Vronski enmudeció, poseído de profunda emoción.

—Lo comprendo. Pero ¿qué puede hacer Anna?

—He aquí el punto principal de que se trata —repuso el conde, tratando de recobrar la serenidad—. Anna puede obtener el divorcio; Stepán Arkádich había inducido ya a Karenin a consentir en él, y yo sé que no rehusaría, ni aun ahora, si Anna le escribiese. Esta condición es evidentemente una de estas crueldades farisaicas de que solo son capaces los hombres sin corazón, porque sabe el tormento que impone; pero es preciso passer pardessus toutes les finesses de sentiments il y va du bonheur et de l’existence d’Anne y de ses enfants; sin hablar de mí. Ya sabe usted ahora, princesa, por qué me dirijo a usted, como a una amiga que puede salvarnos, para que me ayude a persuadir a Anna de la necesidad de pedir el divorcio.

—Lo haré con mucho gusto —contestó Dolli pensativa, recordando su conversación con Karenin—. Con mucho gusto—repitió enérgicamente al recordar a Anna.

—Procure convencerla de que lo haga. No quiero, ni puedo hablarle de este tema.

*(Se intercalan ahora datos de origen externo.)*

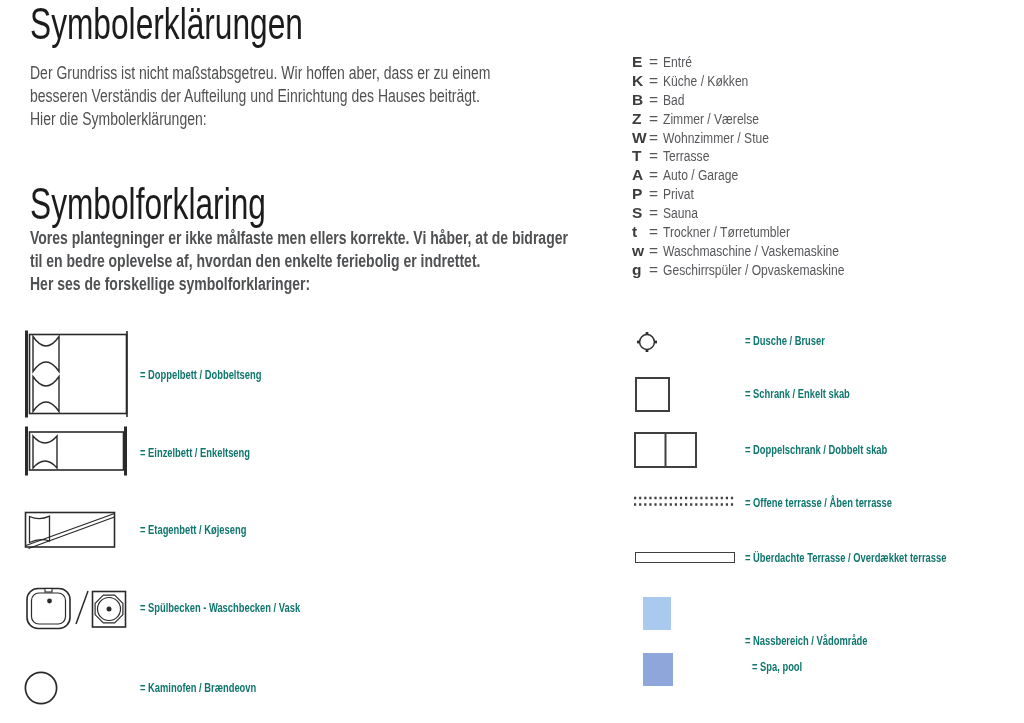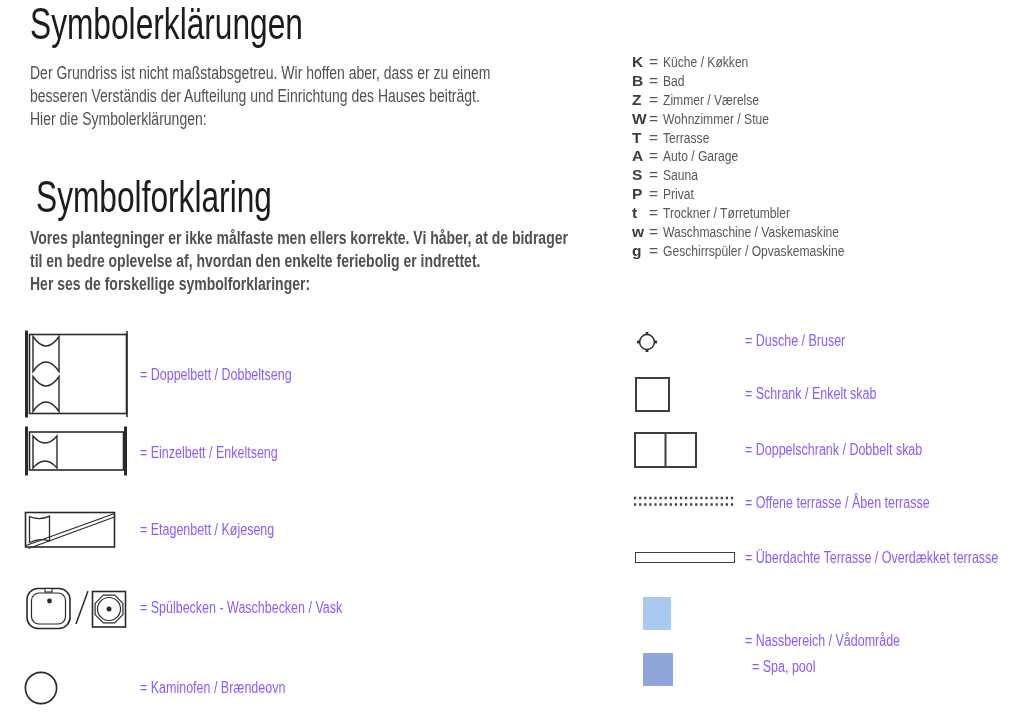--- a/index.html
+++ b/index.html
@@ -9,21 +9,21 @@
     font-family:"Liberation Sans", sans-serif;
     -webkit-font-smoothing:antialiased;
   }
   .abs{position:absolute;}
   
   .cond-h{display:inline-block;transform:scaleX(.72);transform-origin:0 0;white-space:nowrap;
           font-size:44px;line-height:48px;font-weight:400;color:#1c1c1c;letter-spacing:0;}
   .cond-p{display:inline-block;transform:scaleX(.80);transform-origin:0 0;white-space:pre-line;
           font-size:17.5px;line-height:23px;color:#4f5052;}
   .cond{display:inline-block;transform:scaleX(.78);transform-origin:0 50%;white-space:nowrap;}
-  .slabel{font-size:16px;line-height:20px;color:#8b5cf6;}
+  .slabel{font-size:12px;line-height:20px;color:#0f766e;font-weight:bold;}
   
   .lrow{height:18.9px;line-height:18.9px;font-size:15.5px;white-space:nowrap;}
   .lkey{display:inline-block;width:17px;padding-left:2px;font-weight:bold;color:#3c3d3f;}
   .leq{display:inline-block;width:14px;color:#56575a;}
   .lval{font-size:15.5px;color:#56575a;}
   .box{box-sizing:border-box;background:#fff;border:1.6px solid #3f3f3f;}
   svg{display:block;}
 </style>
 </head>
 <body>
@@ -31,39 +31,40 @@
 <div class="abs" style="left:30px;top:0px;">
   <span class="cond-h">Symbolerklärungen</span>
 </div>
 
 <div class="abs" style="left:30px;top:62px;">
   <span class="cond-p">Der Grundriss ist nicht maßstabsgetreu. Wir hoffen aber, dass er zu einem
 besseren Verständis der Aufteilung und Einrichtung des Hauses beiträgt.
 Hier die Symbolerklärungen:</span>
 </div>
 
-<div class="abs" style="left:30px;top:173px;margin-left:6px;">
+<div class="abs" style="left:30px;top:180px;">
   <span class="cond-h">Symbolforklaring</span>
 </div>
 
 <div class="abs" style="left:30px;top:227px;font-weight:bold;">
   <span class="cond-p">Vores plantegninger er ikke målfaste men ellers korrekte. Vi håber, at de bidrager
 til en bedre oplevelse af, hvordan den enkelte feriebolig er indrettet.
 Her ses de forskellige symbolforklaringer:</span>
 </div>
 
 <div class="abs" style="left:630px;top:53px;">
+  <div class="lrow"><span class="lkey">E</span><span class="leq">=</span><span class="cond lval">Entré</span></div>
   <div class="lrow"><span class="lkey">K</span><span class="leq">=</span><span class="cond lval">Küche / Køkken</span></div>
   <div class="lrow"><span class="lkey">B</span><span class="leq">=</span><span class="cond lval">Bad</span></div>
   <div class="lrow"><span class="lkey">Z</span><span class="leq">=</span><span class="cond lval">Zimmer / Værelse</span></div>
   <div class="lrow"><span class="lkey">W</span><span class="leq">=</span><span class="cond lval">Wohnzimmer / Stue</span></div>
   <div class="lrow"><span class="lkey">T</span><span class="leq">=</span><span class="cond lval">Terrasse</span></div>
   <div class="lrow"><span class="lkey">A</span><span class="leq">=</span><span class="cond lval">Auto / Garage</span></div>
+  <div class="lrow"><span class="lkey">P</span><span class="leq">=</span><span class="cond lval">Privat</span></div>
   <div class="lrow"><span class="lkey">S</span><span class="leq">=</span><span class="cond lval">Sauna</span></div>
-  <div class="lrow"><span class="lkey">P</span><span class="leq">=</span><span class="cond lval">Privat</span></div>
   <div class="lrow"><span class="lkey">t</span><span class="leq">=</span><span class="cond lval">Trockner / Tørretumbler</span></div>
   <div class="lrow"><span class="lkey">w</span><span class="leq">=</span><span class="cond lval">Waschmaschine / Vaskemaskine</span></div>
   <div class="lrow"><span class="lkey">g</span><span class="leq">=</span><span class="cond lval">Geschirrspüler / Opvaskemaskine</span></div>
 </div>
 
 <div class="abs" style="left:24px;top:330px;">
   <svg width="104" height="88" viewBox="0 0 104 88">
     <rect x="1" y="0.5" width="3" height="87" fill="#2a2a2a"></rect>
     <rect x="5.5" y="4.5" width="97" height="79" fill="none" stroke="#2a2a2a" stroke-width="1.6"></rect>
     <line x1="103" y1="1" x2="103" y2="87" stroke="#2a2a2a" stroke-width="1.6"></line>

—Sí, lo intentaré. Pero ¿cómo no se le ocurre a ella?

Y de pronto recordó aquella nueva costumbre de Anna de cerrar a medias los ojos, y le pareció que esto era debido a sus preocupaciones íntimas y a sus esfuerzos para desechar, o cuando menos, no recordar cosa alguna por lo que tenía a la vista.

—Sí, seguramente le hablaré —repitió Dolli, contestando a la mirada agradecida de Vronski.

Y ambos se dirigieron hacia la casa.